Arrivai a Edimburgo in un ventoso pomeriggio di inizio agosto 1974, e fu amore a prima vista. Amo le città su cui sono intervenuti, oltre che la natura e la storia, gli urbanisti (non a caso credo di essere uno dei non molti estimatori di Washington D. C.). Mi ero preparato leggendo varie guide turistiche all'abbraccio con la "Atene del Nord", ma non ero pronto a reggere la sua spettacolare bellezza, le sue simmetrie esteriori, fantastico ma irregolare riflesso delle sue asimmetrie interiori. Non conoscevo ancora la sua aria piacevolmente demodé, le strade strette, i passaggi e le scale da scoprire ad uno ad uno, dalle quali poi scendere sulla "New Town" georgiana, perfetto esempio dei miei amati interventi urbanistici.
Soprattutto, non conoscevo gli scozzesi. Reduce da anni di estati a Londra e dintorni, li immaginavo simili agli inglesi e ancora non sapevo quanto mi sbagliassi. Soprattutto, non conoscevo l'anima celtica, così affine alla mia, capace di coniugare - talvolta anche contemporaneamente - il massimo della serietà con il massimo dell'irriverenza e dello sberleffo, nonché il gusto costante per qualsiasi forma di trasgressione.
Gli scozzesi mi fecero sentire a casa e mai mi riservarono - come italiano - il trattamento non propriamente amorevole subito talvolta a Londra. Anzi, rimasto coinvolto una sera in un alterco da pub, mi spalleggiarono generosamenrte non appena si accorsero che io ero italiano, ma i miei dileggiatori erano gli "amatissimi" inglesi.
Fu un amore ricambiato, il mio, come non ne ho incontrati moltissimi nel corso della mia ormai lunga vita, ed è rimasto felice, mai scalfito, assolutamente - per quanto mi riguarda - interiore e primigenio.
Frutto di quell'amore furono scorribande cittadine sempre più vaste, un'esplorazione - a più riprese - di tutto il Paese e una serie di non infrequenti ritorni, almeno fino a che le mie attività e le mie speranze di futuro non incapparono nelle "politiche di crescita" dell'UE...
All'epoca, lo Scottish National Party (SNP) era un'accolita di personaggi assolutamente incredibili, autentiche macchiette, capaci di presentarsi in pubblico vestiti come ai tempi di Bonnie Prince Charles o di Rob Roy. Non avrei mai pensato, all'epoca, che potessero veramente diventare un serio movimento indipendentista, ma sentii molto bene - fin da allora - il peso di un nazionalismo pacato ma forte, il senso formidabile di identità, un "amore" per gli inglesi che cercava solo occasione per manifestarsi.

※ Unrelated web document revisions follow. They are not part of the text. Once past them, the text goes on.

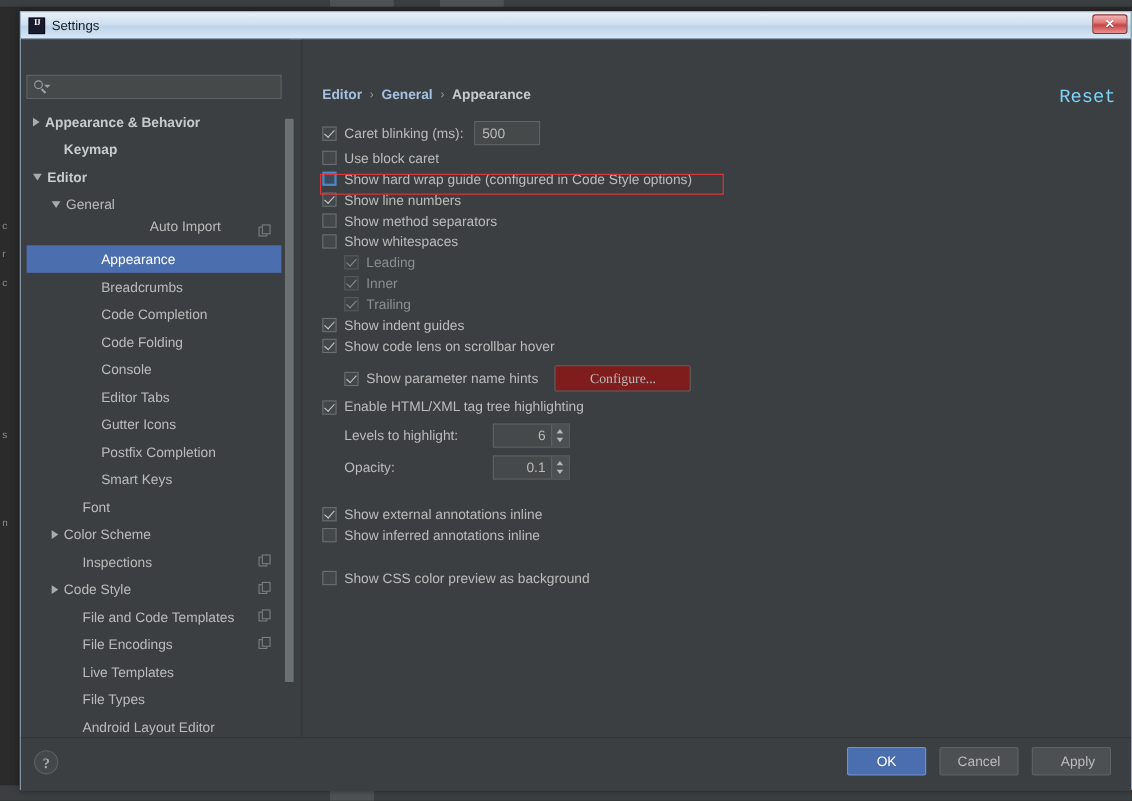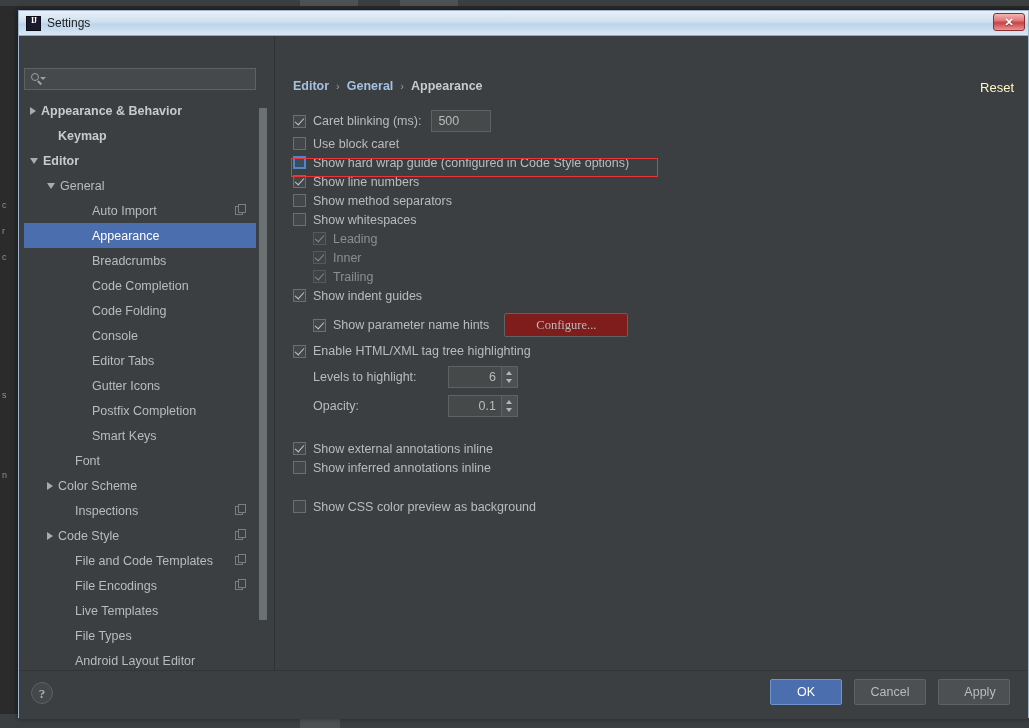"Reset" #reset-link { color: #fef9c3 -> #7dd3fc; font-family: Liberation Sans, sans-serif -> Liberation Mono, monospace; font-size: 13px -> 17px }
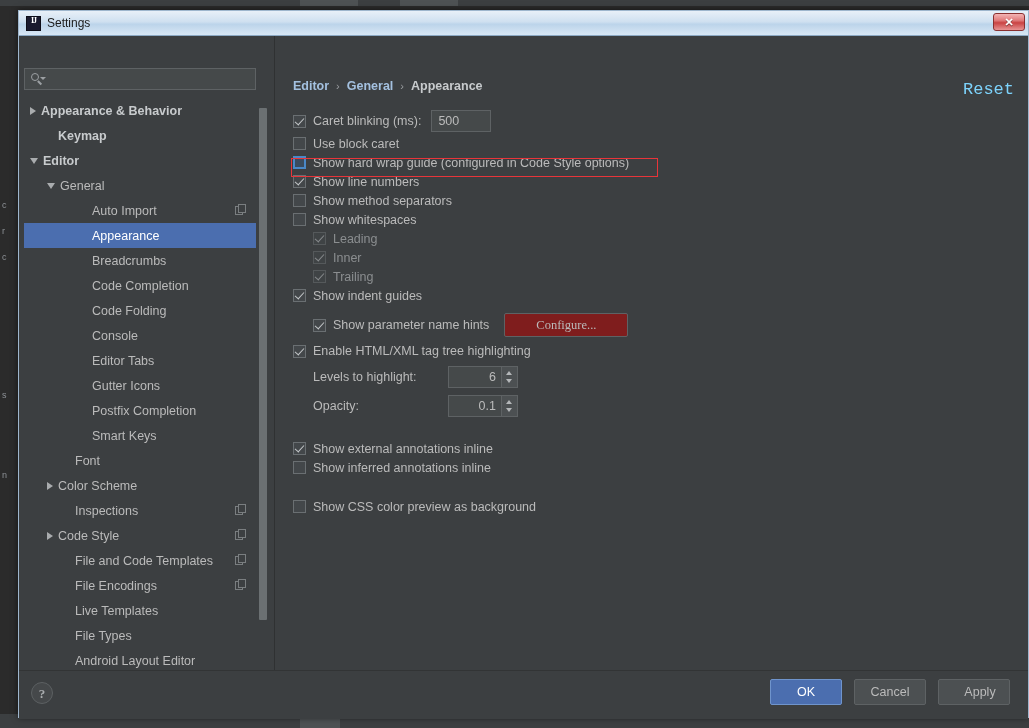"Auto Import" div.tree-row { flex-direction: none -> column }
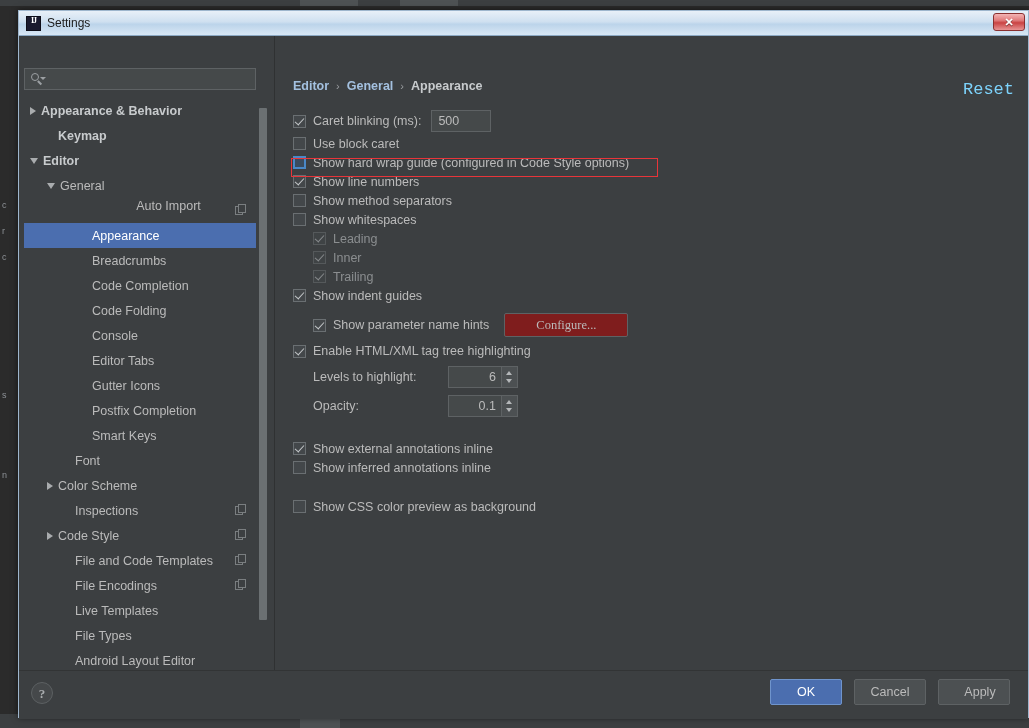"Show code lens on scrollbar" div.opt-row { html: none -> <div> <div></div> <span>Show code lens on scrollbar hover</span> </div> }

Sviluppai anche buone amicizie, rimaste salde nel tempo, solide come la malìa che il paesaggio scozzese ha sempre indotto nel mio animo molto romantico, molto estraneo - e consapevolmente - al suo tempo.
La Scozia, poi, ospitava molti musei della ricca tradizione militare locale, e non credo di essermene perso uno, perché l'esibito e spesso rivendicato valore guerriero è una delle chiavi di lettura dell'anima celtica, che ha una concezione allegra - direi sportiva, se poi questo aggettivo non venisse inteso come amatoriale - perfino della guerra.
Da allora amo la Scozia e il suo formidabile spirito identitario e - per qualche motivo inspiegabile, credo di natura principalmente estetico-paesaggistica - la amo di più dell'Irlanda, Paese che pure mi è carissimo e a cui ho dedicato non meno tempo e attenzione.
Non ho idea di quali saranno gli esiti della spinta indipendentista, non mi azzardo a formulare previsioni, ma sono assolutamente certo che, prima o poi, la Scozia sarà indipendente, perché tale la vuole, nel profondo del proprio animo, il suo popolo.
Infine, se c'è una cosa di cui vado fiero, fierissimo, è di aver trasmesso il mio enorme amore per questo piccolo grande popolo a mio figlio. Ho fallito in tante cose "concrete" nella mia vita, ma nel creare anime vive, in grado di condividere le mie stesse passioni, non credo di aver fallito mai.